> _Entries provided_
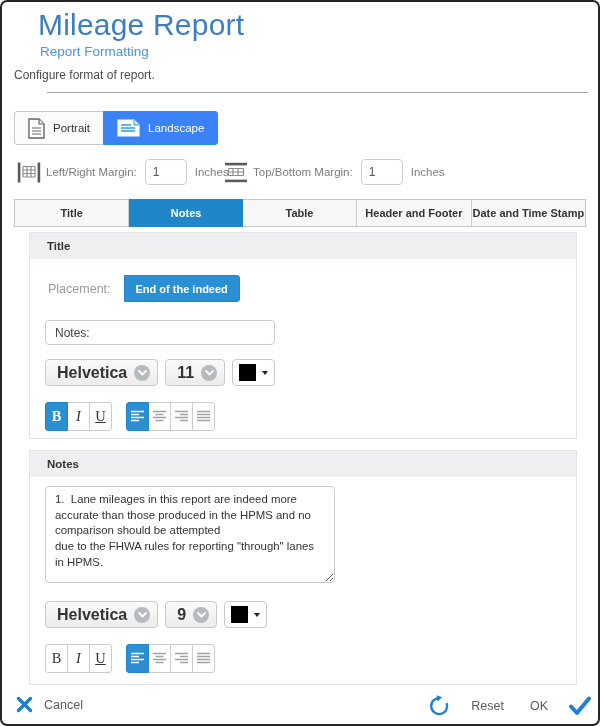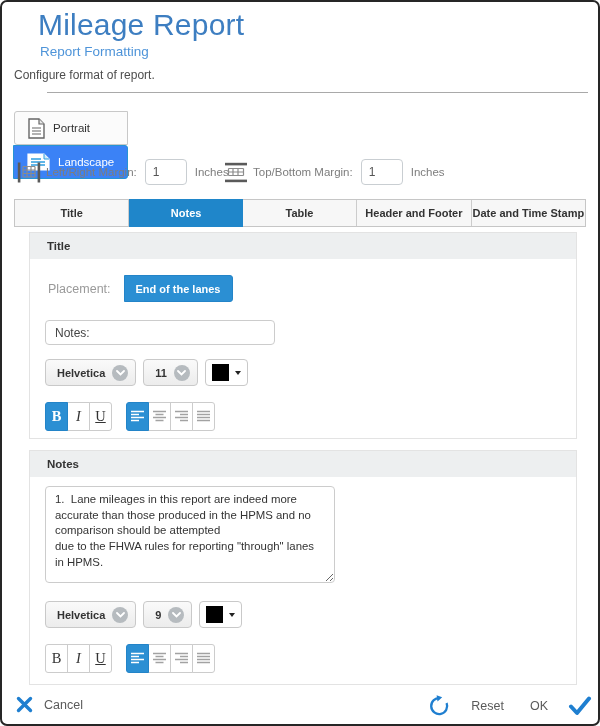"Portrait" .orient-group { flex-direction: column -> none }
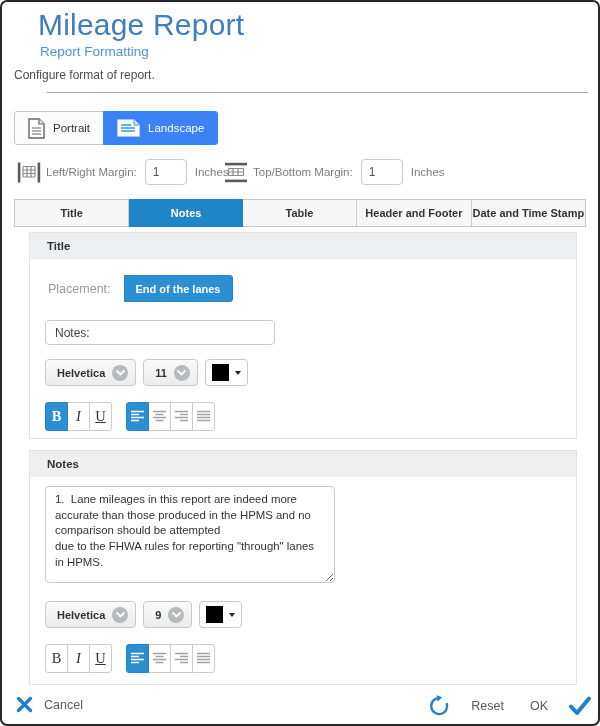"End of the lanes" button.pl-btn { text: lanes -> indeed }
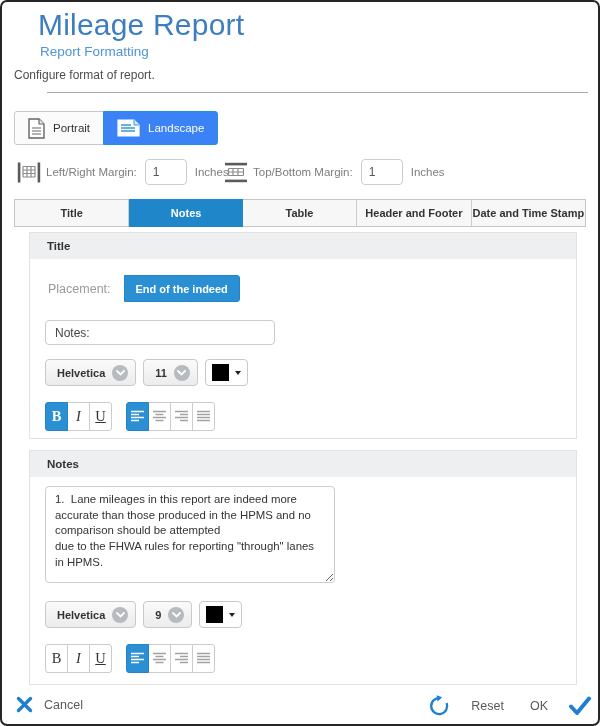"Helvetica" .dd-btn { font-size: 11px -> 16px }
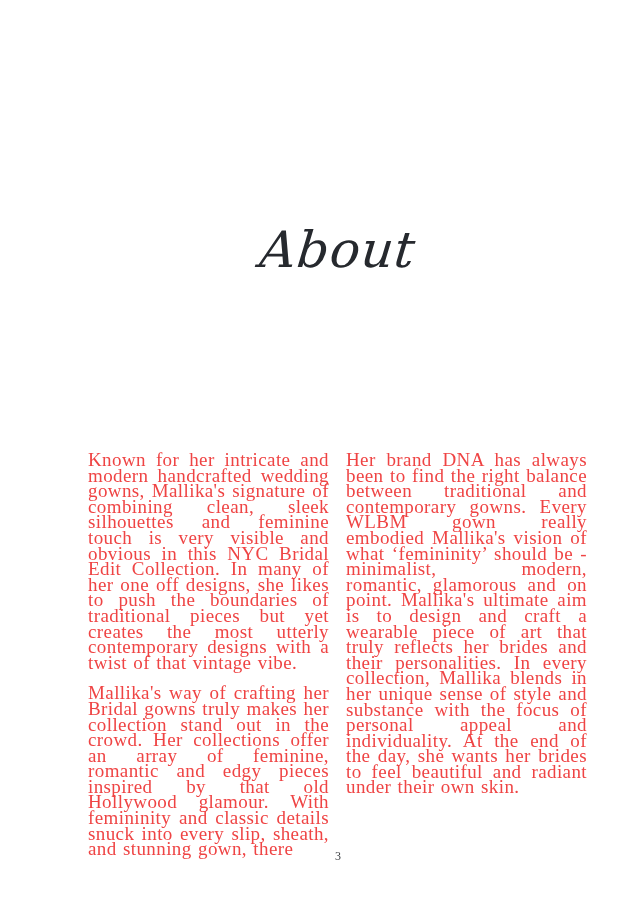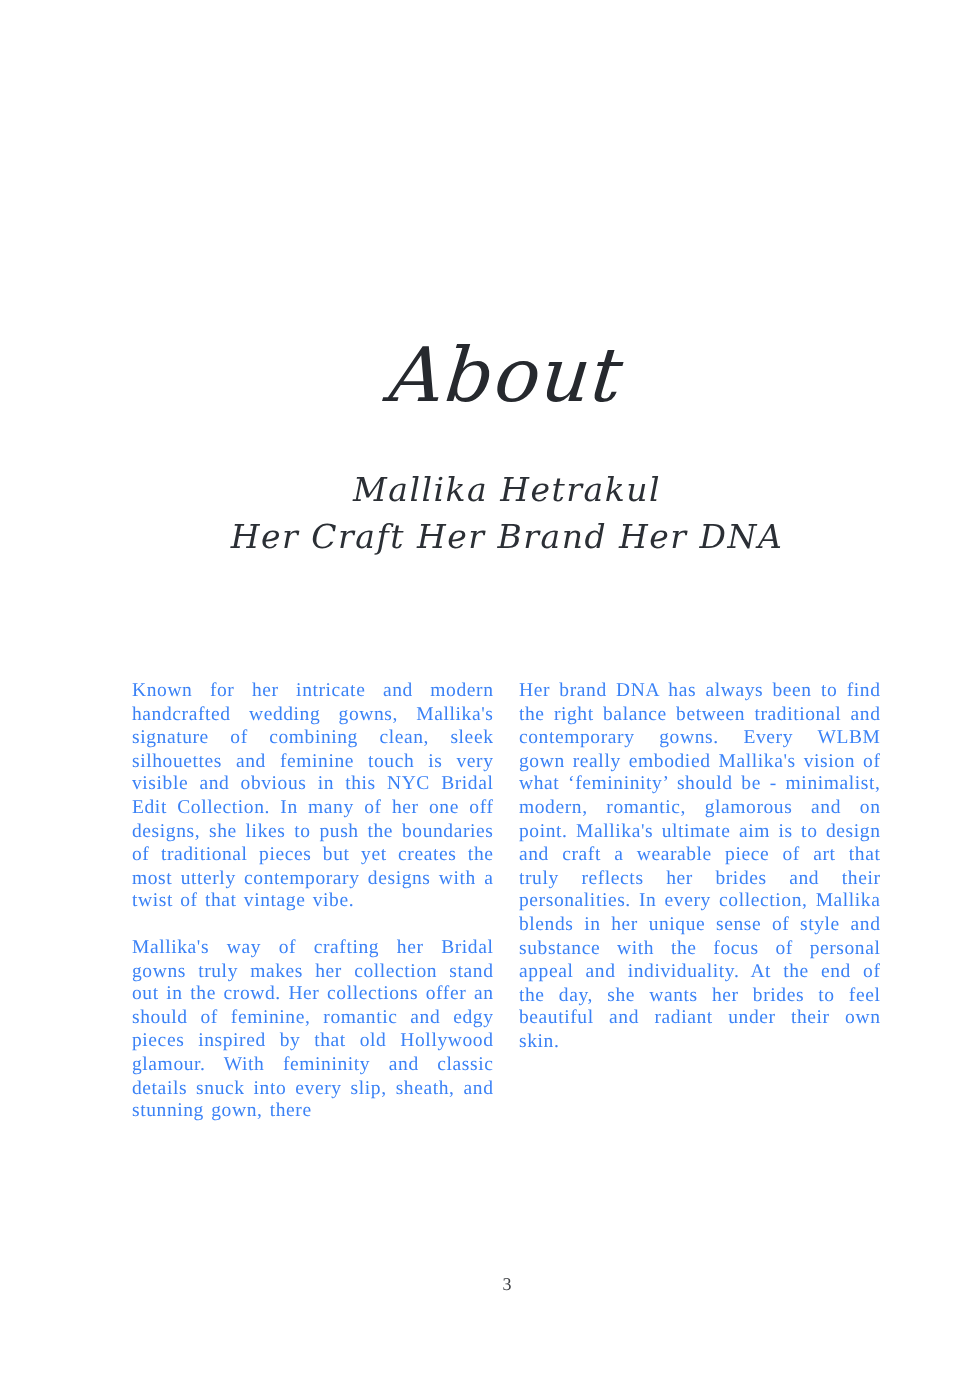"Mallika Hetrakul" div.subtitle { html: <div> <div>Mallika Hetrakul</div> <div>Her Craft Her Brand Her DNA</div> </div> -> none }
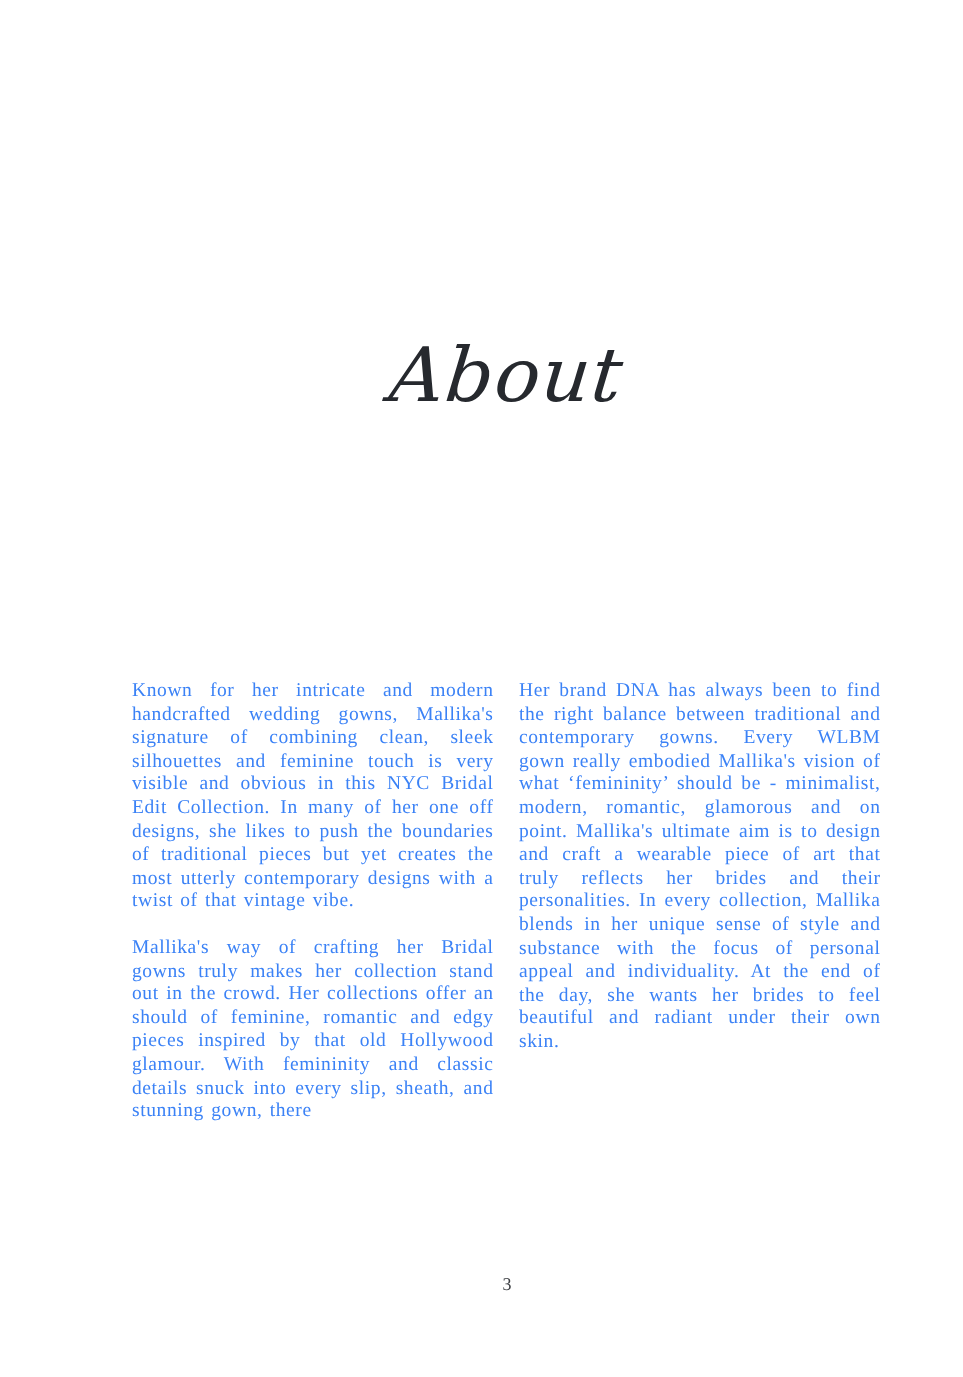"Known for her intricate and" .column p { color: #3b82f6 -> #ef4444; font-size: 13px -> 19px }
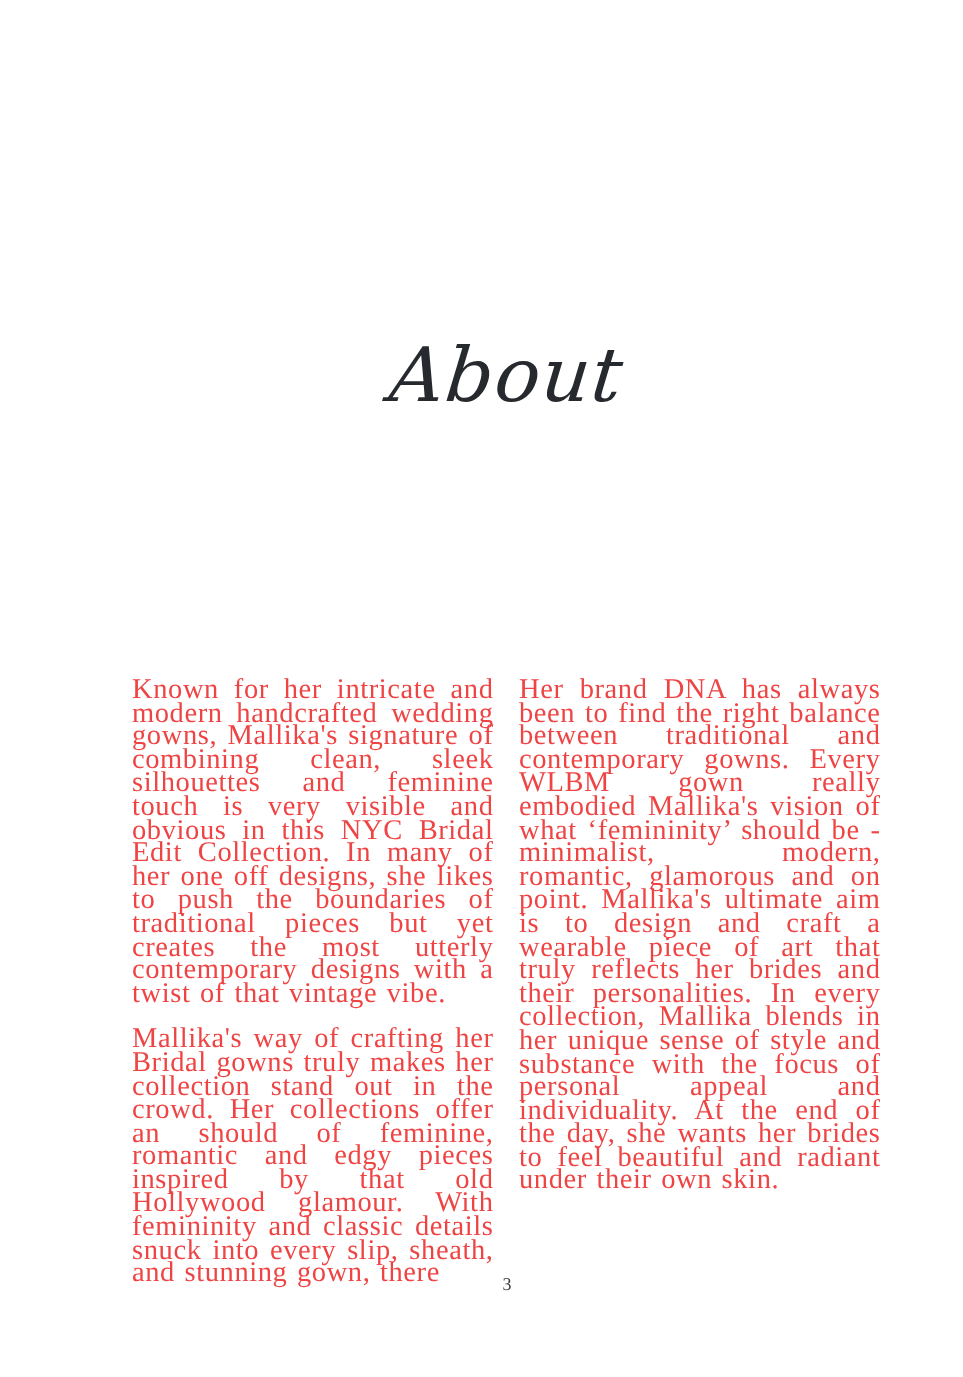"Mallika's way of crafting her" p { text: should -> array }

> _Exercise brief_
The reply should hold an exact repeat of the entries from their opening line through the line with "html: <div> <div>Mallika", and no pictures at all.

> _Answer below_
"Portrait" .orient-group { flex-direction: column -> none }
"End of the lanes" button.pl-btn { text: lanes -> indeed }
"Helvetica" .dd-btn { font-size: 11px -> 16px }
"Mallika Hetrakul" div.subtitle { html: <div> <div>Mallika Hetrakul</div> <div>Her Craft Her Brand Her DNA</div> </div> -> none }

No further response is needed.